Coseismic landslide locations have a uniformly low topographic wetness index, indicating that hydrology may have added little variability to the pattern of the earthquake-triggered landslides; at least we could not trace any clear impact of soil moisture on the coseismic landslide pattern .

8 Conclusions

We investigated seismic waveforms and resulting landslide distribution of the 2016 Kumamoto earthquake, Japan. We demonstrate that ground motion at higher frequencies controls the isotropic (azimuth-independent) distance dependence of Arias intensity with landslide concentration. In addition, ground motion at lower frequencies influences landslide location and hillslope failure orientation, due to directivity and increased amplitudes normal to the fault, respectively. Topographic controls (hillslope inclination and the MAF) are limited predictors of coseismic landslide occurrence because areas with similar topographic and geological properties at similar distances from the rupture had widely differing landslide activity . Nonetheless landslides concentrated only to the northeast of the earthquake rupture, while unspecified landslides have been identified throughout the affected region.

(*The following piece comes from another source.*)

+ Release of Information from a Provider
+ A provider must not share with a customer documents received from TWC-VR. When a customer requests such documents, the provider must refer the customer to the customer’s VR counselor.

We introduced a modified model for Arias intensity using site-dependent radiated seismic energy estimates instead of the source-dependent seismic magnitude to better model low-frequency ground motion in addition to the ground motion at higher frequencies covered by the Arias intensity.

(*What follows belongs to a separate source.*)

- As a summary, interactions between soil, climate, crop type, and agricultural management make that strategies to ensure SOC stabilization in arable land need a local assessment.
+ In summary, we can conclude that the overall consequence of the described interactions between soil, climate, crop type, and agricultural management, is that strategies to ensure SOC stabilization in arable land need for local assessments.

Compared to previous models widely used in landslide-related ground-motion characterization our model is based on state-of-the-art ground-motion models used in engineering seismology, which have two different distance terms, one for geometrical spreading and one for along-path attenuation. The latter is rare in landslide studies (e.g. Meunier et al.2007; Massey et al.2018). Our results emphasize that the attenuation term should be considered in ground-motion models, as the landslide concentration with distance mirrors such ground-motion models.

The effect of the earthquake rupture on the rupture process of the landslides results in landslide movements parallel to the strongest ground motion. Due to the surface proximity of the earthquake rupture plane, near-field ground motion influences the aspect of close landslides to be east–southeast. The intermediate- and far-field motion of the earthquake promoted more landslides on northwestern exposed hillslopes, an effect that overrides those of steepness and orientation of hillslopes in the region.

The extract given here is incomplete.